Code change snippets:

● ● ●

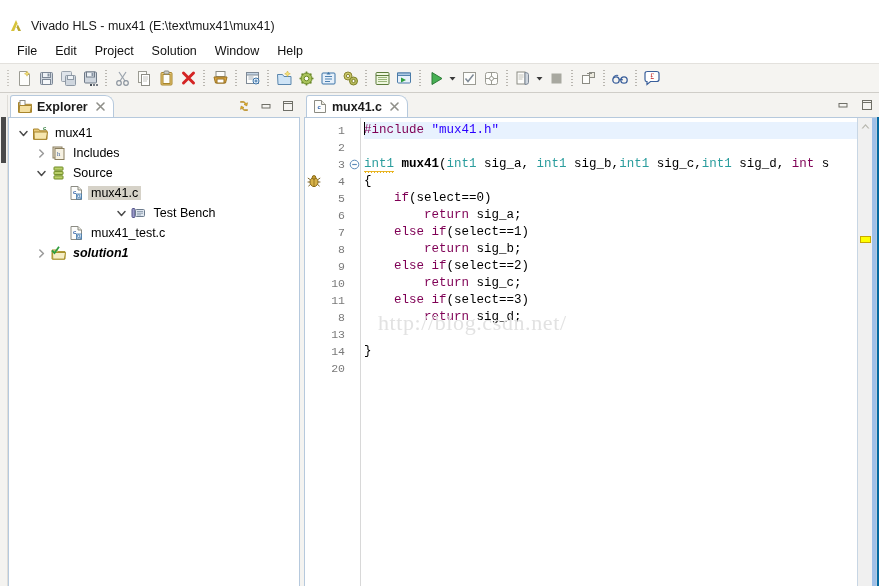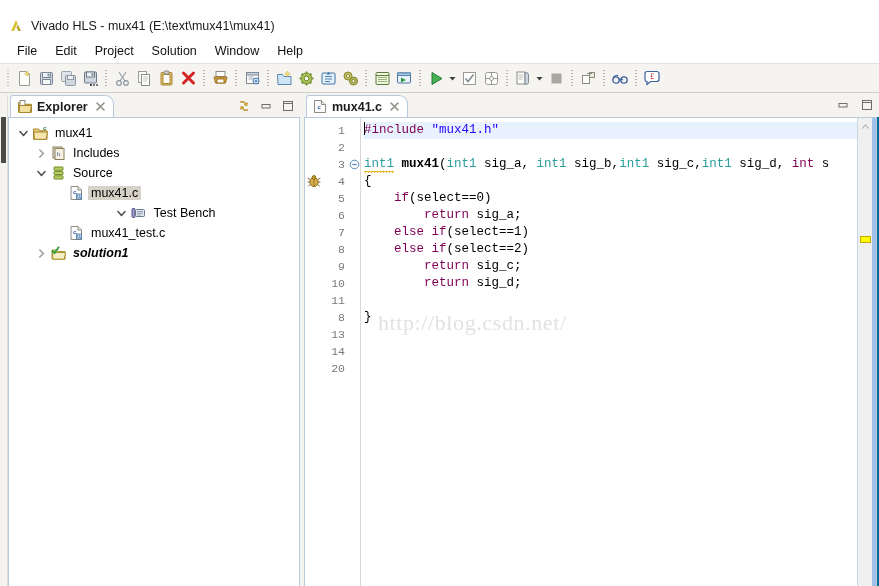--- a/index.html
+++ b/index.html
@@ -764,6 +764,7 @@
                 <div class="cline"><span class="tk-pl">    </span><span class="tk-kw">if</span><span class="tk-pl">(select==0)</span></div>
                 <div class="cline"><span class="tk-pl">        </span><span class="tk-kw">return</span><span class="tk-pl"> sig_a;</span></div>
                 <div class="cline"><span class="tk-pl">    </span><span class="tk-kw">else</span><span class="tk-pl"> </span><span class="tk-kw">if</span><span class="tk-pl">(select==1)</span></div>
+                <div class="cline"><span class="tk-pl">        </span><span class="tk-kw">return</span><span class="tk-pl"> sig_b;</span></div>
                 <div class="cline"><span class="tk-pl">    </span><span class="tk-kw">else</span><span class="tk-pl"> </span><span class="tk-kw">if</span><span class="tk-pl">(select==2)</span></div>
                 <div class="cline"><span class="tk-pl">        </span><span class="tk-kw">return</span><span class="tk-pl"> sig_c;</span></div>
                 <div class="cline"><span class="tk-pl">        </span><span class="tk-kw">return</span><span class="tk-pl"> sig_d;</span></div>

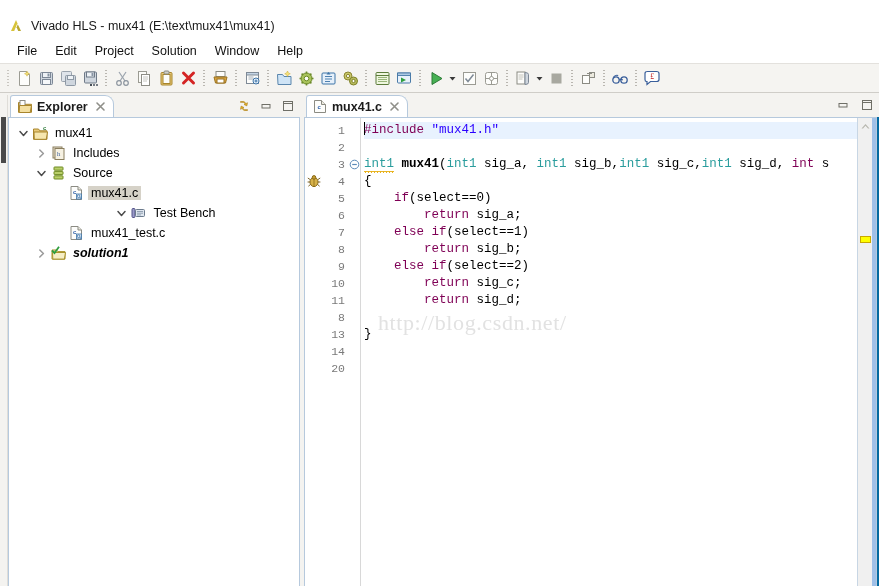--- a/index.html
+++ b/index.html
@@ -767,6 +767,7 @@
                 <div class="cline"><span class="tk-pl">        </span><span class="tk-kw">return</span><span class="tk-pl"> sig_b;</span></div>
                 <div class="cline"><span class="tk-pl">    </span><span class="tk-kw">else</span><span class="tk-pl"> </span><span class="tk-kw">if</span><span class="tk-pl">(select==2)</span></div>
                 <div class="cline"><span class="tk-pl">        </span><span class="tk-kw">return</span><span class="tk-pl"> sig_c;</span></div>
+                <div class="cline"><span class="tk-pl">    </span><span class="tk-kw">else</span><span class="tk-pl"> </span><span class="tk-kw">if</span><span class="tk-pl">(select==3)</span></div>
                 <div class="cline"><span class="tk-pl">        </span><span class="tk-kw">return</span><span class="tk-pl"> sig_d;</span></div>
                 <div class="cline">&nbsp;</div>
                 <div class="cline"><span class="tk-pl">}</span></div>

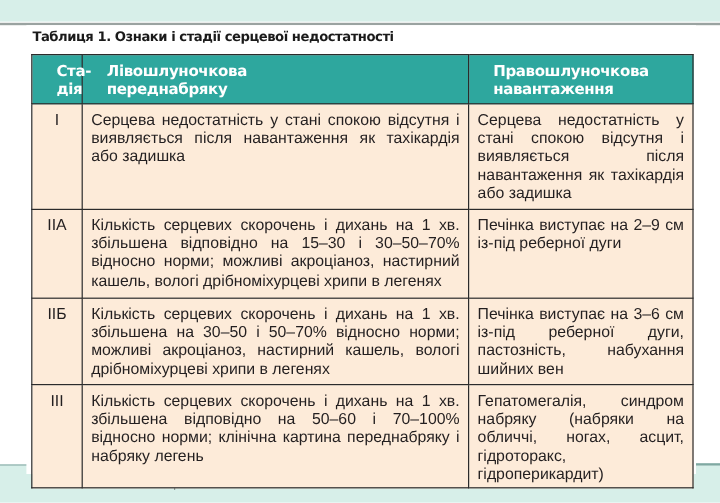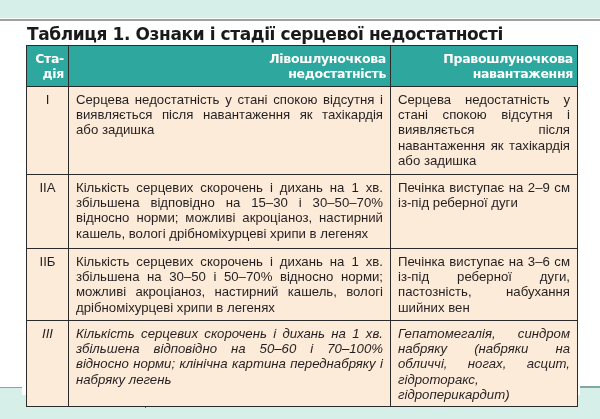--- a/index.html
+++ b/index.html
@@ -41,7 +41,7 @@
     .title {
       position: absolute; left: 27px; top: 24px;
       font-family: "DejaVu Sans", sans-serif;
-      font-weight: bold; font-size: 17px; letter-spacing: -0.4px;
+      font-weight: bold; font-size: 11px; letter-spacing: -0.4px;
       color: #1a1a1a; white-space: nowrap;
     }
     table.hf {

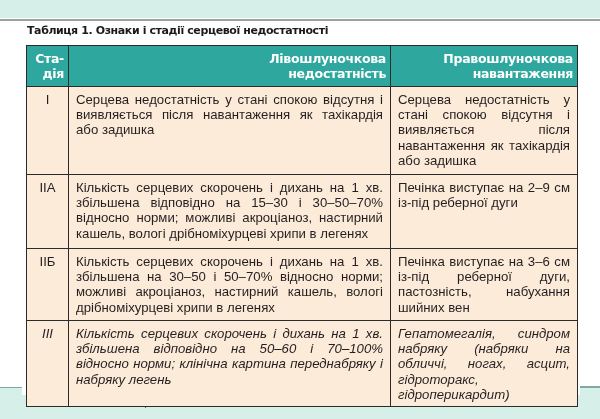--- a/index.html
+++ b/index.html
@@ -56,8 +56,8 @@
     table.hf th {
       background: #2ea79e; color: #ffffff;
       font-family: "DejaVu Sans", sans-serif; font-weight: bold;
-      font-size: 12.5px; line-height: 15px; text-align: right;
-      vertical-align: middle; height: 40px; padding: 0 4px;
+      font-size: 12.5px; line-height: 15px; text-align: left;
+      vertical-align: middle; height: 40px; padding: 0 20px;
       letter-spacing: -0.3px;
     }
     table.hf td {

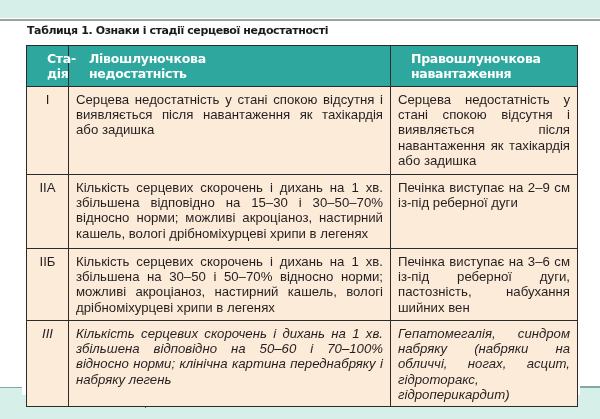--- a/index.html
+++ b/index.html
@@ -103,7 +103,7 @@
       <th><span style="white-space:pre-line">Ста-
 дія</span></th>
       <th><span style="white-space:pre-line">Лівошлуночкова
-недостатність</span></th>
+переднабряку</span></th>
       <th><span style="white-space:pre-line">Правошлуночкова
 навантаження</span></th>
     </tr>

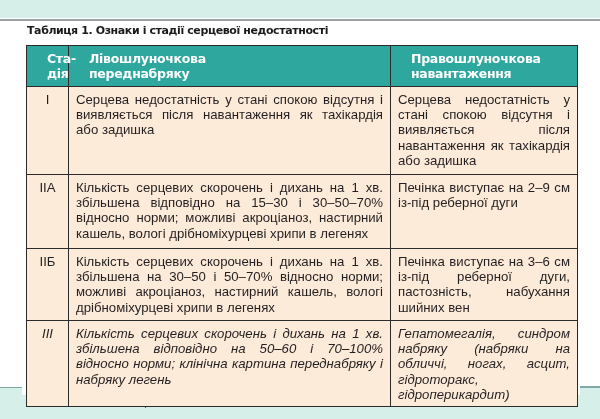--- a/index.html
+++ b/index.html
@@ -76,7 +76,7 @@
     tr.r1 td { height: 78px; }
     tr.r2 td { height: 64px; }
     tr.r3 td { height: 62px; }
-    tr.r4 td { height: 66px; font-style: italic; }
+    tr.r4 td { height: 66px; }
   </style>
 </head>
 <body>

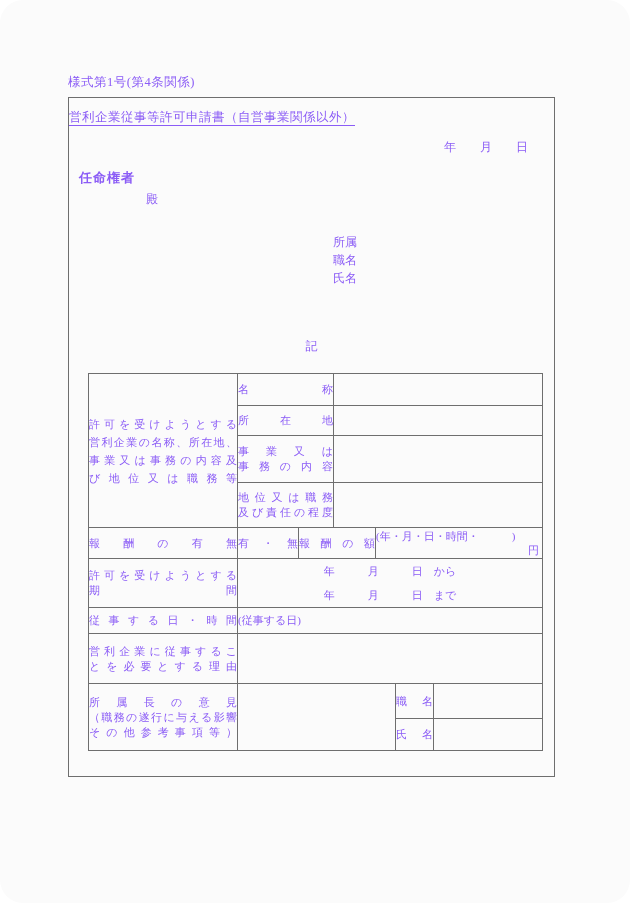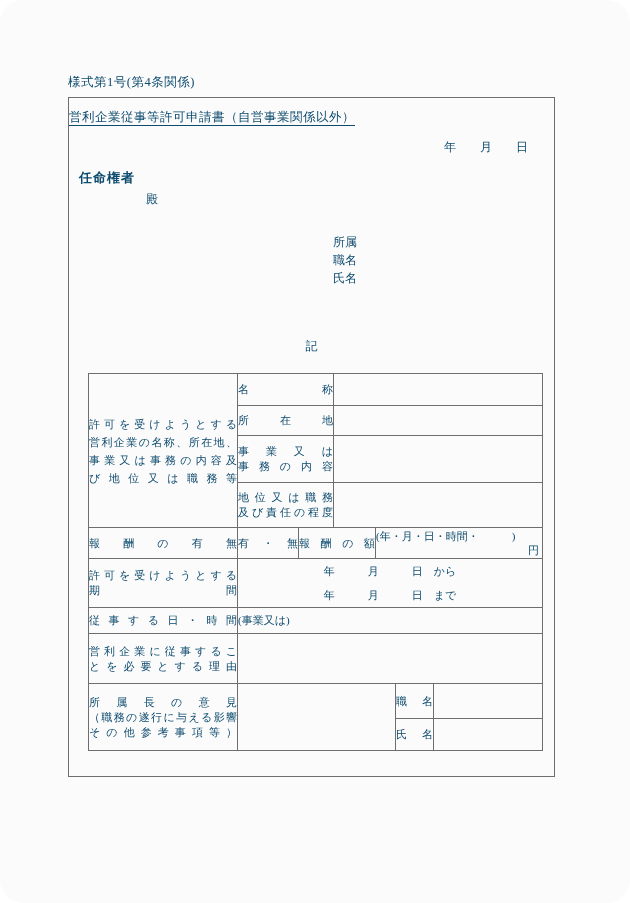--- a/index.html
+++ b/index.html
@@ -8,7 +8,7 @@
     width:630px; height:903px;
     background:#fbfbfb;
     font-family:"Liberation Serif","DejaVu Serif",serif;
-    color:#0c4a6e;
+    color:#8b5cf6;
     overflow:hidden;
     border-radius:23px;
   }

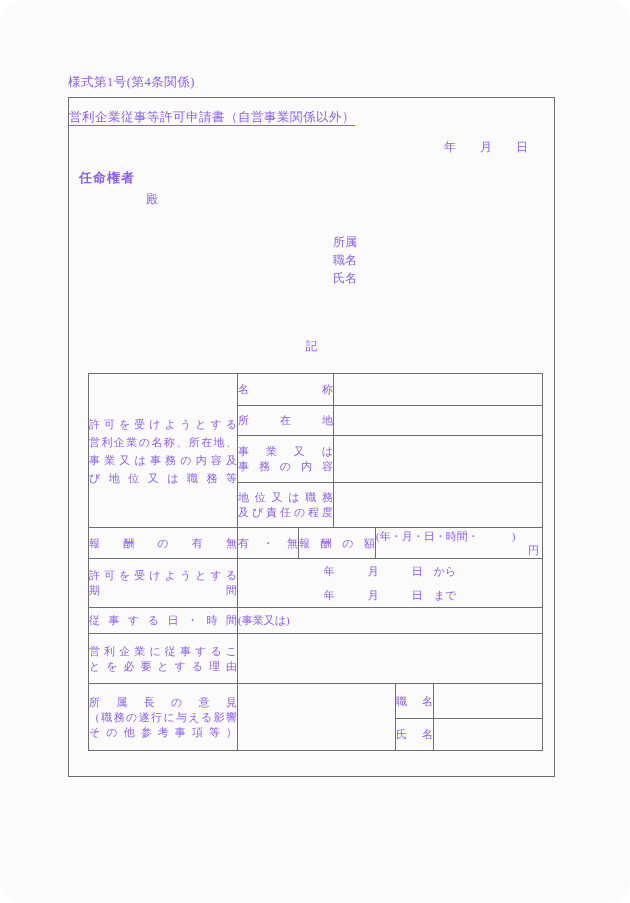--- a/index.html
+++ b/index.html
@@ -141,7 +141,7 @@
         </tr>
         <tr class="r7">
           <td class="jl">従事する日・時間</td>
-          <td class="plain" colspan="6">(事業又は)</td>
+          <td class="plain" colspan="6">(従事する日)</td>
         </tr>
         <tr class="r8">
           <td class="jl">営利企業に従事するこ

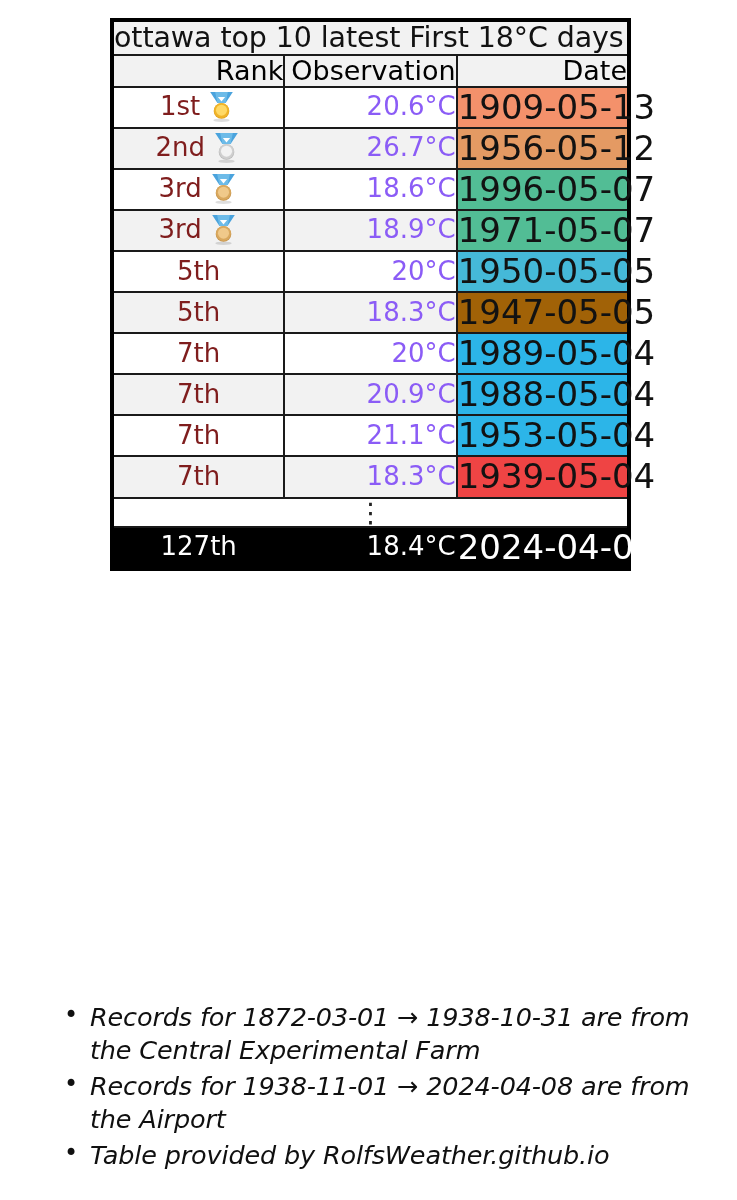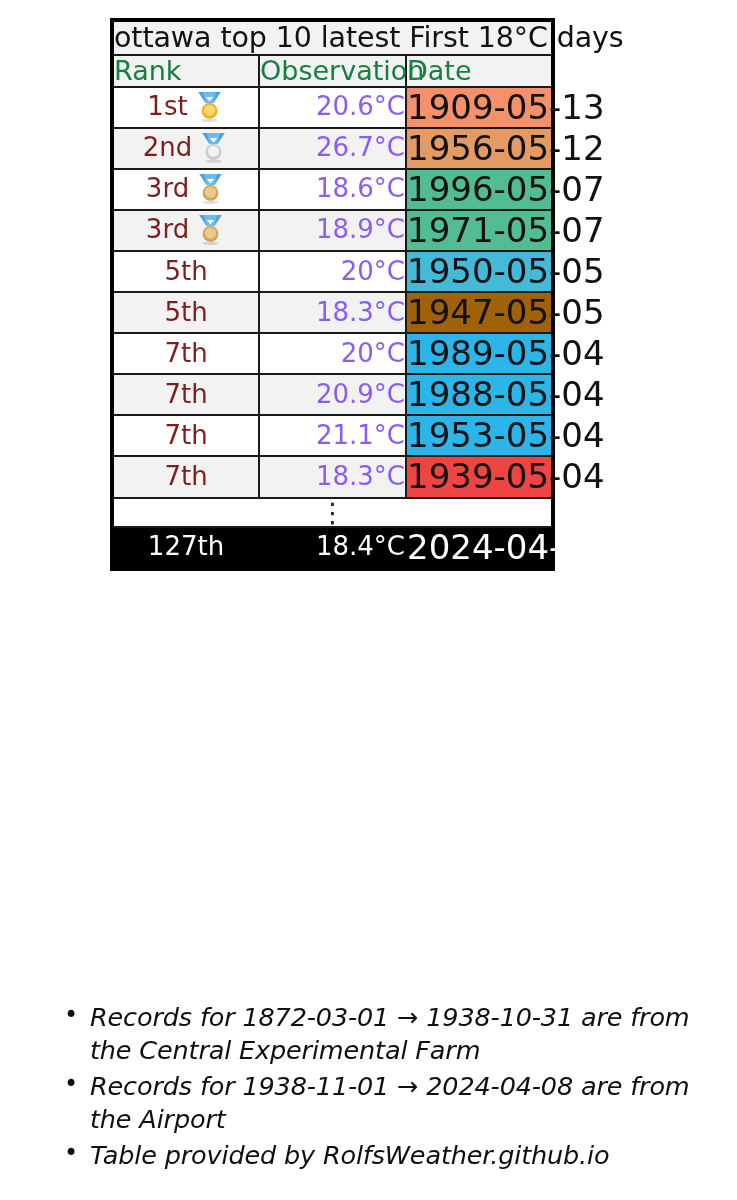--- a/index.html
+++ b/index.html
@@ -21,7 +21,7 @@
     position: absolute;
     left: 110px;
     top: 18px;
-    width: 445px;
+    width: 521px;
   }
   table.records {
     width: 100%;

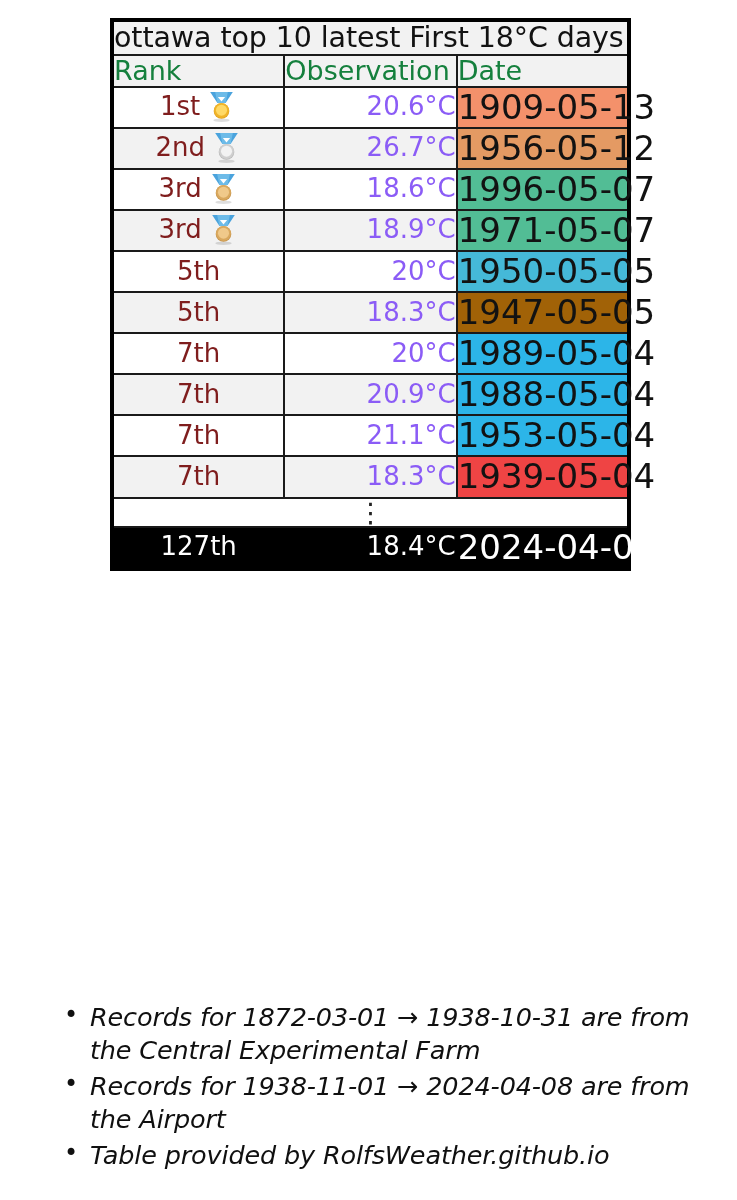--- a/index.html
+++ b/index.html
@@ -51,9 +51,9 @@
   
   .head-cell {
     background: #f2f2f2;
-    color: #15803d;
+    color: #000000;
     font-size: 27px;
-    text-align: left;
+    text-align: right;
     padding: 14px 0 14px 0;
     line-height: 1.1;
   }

● ● ●

■ **Description of the task**
Every record must be set down again exactly; pictures do not belong in the copy.

■ **Answer box**
--- a/index.html
+++ b/index.html
@@ -764,6 +764,7 @@
                 <div class="cline"><span class="tk-pl">    </span><span class="tk-kw">if</span><span class="tk-pl">(select==0)</span></div>
                 <div class="cline"><span class="tk-pl">        </span><span class="tk-kw">return</span><span class="tk-pl"> sig_a;</span></div>
                 <div class="cline"><span class="tk-pl">    </span><span class="tk-kw">else</span><span class="tk-pl"> </span><span class="tk-kw">if</span><span class="tk-pl">(select==1)</span></div>
+                <div class="cline"><span class="tk-pl">        </span><span class="tk-kw">return</span><span class="tk-pl"> sig_b;</span></div>
                 <div class="cline"><span class="tk-pl">    </span><span class="tk-kw">else</span><span class="tk-pl"> </span><span class="tk-kw">if</span><span class="tk-pl">(select==2)</span></div>
                 <div class="cline"><span class="tk-pl">        </span><span class="tk-kw">return</span><span class="tk-pl"> sig_c;</span></div>
                 <div class="cline"><span class="tk-pl">        </span><span class="tk-kw">return</span><span class="tk-pl"> sig_d;</span></div>

--- a/index.html
+++ b/index.html
@@ -767,6 +767,7 @@
                 <div class="cline"><span class="tk-pl">        </span><span class="tk-kw">return</span><span class="tk-pl"> sig_b;</span></div>
                 <div class="cline"><span class="tk-pl">    </span><span class="tk-kw">else</span><span class="tk-pl"> </span><span class="tk-kw">if</span><span class="tk-pl">(select==2)</span></div>
                 <div class="cline"><span class="tk-pl">        </span><span class="tk-kw">return</span><span class="tk-pl"> sig_c;</span></div>
+                <div class="cline"><span class="tk-pl">    </span><span class="tk-kw">else</span><span class="tk-pl"> </span><span class="tk-kw">if</span><span class="tk-pl">(select==3)</span></div>
                 <div class="cline"><span class="tk-pl">        </span><span class="tk-kw">return</span><span class="tk-pl"> sig_d;</span></div>
                 <div class="cline">&nbsp;</div>
                 <div class="cline"><span class="tk-pl">}</span></div>

--- a/index.html
+++ b/index.html
@@ -41,7 +41,7 @@
     .title {
       position: absolute; left: 27px; top: 24px;
       font-family: "DejaVu Sans", sans-serif;
-      font-weight: bold; font-size: 17px; letter-spacing: -0.4px;
+      font-weight: bold; font-size: 11px; letter-spacing: -0.4px;
       color: #1a1a1a; white-space: nowrap;
     }
     table.hf {

--- a/index.html
+++ b/index.html
@@ -56,8 +56,8 @@
     table.hf th {
       background: #2ea79e; color: #ffffff;
       font-family: "DejaVu Sans", sans-serif; font-weight: bold;
-      font-size: 12.5px; line-height: 15px; text-align: right;
-      vertical-align: middle; height: 40px; padding: 0 4px;
+      font-size: 12.5px; line-height: 15px; text-align: left;
+      vertical-align: middle; height: 40px; padding: 0 20px;
       letter-spacing: -0.3px;
     }
     table.hf td {

--- a/index.html
+++ b/index.html
@@ -103,7 +103,7 @@
       <th><span style="white-space:pre-line">Ста-
 дія</span></th>
       <th><span style="white-space:pre-line">Лівошлуночкова
-недостатність</span></th>
+переднабряку</span></th>
       <th><span style="white-space:pre-line">Правошлуночкова
 навантаження</span></th>
     </tr>

--- a/index.html
+++ b/index.html
@@ -76,7 +76,7 @@
     tr.r1 td { height: 78px; }
     tr.r2 td { height: 64px; }
     tr.r3 td { height: 62px; }
-    tr.r4 td { height: 66px; font-style: italic; }
+    tr.r4 td { height: 66px; }
   </style>
 </head>
 <body>

--- a/index.html
+++ b/index.html
@@ -8,7 +8,7 @@
     width:630px; height:903px;
     background:#fbfbfb;
     font-family:"Liberation Serif","DejaVu Serif",serif;
-    color:#0c4a6e;
+    color:#8b5cf6;
     overflow:hidden;
     border-radius:23px;
   }

--- a/index.html
+++ b/index.html
@@ -141,7 +141,7 @@
         </tr>
         <tr class="r7">
           <td class="jl">従事する日・時間</td>
-          <td class="plain" colspan="6">(事業又は)</td>
+          <td class="plain" colspan="6">(従事する日)</td>
         </tr>
         <tr class="r8">
           <td class="jl">営利企業に従事するこ

--- a/index.html
+++ b/index.html
@@ -21,7 +21,7 @@
     position: absolute;
     left: 110px;
     top: 18px;
-    width: 445px;
+    width: 521px;
   }
   table.records {
     width: 100%;

--- a/index.html
+++ b/index.html
@@ -51,9 +51,9 @@
   
   .head-cell {
     background: #f2f2f2;
-    color: #15803d;
+    color: #000000;
     font-size: 27px;
-    text-align: left;
+    text-align: right;
     padding: 14px 0 14px 0;
     line-height: 1.1;
   }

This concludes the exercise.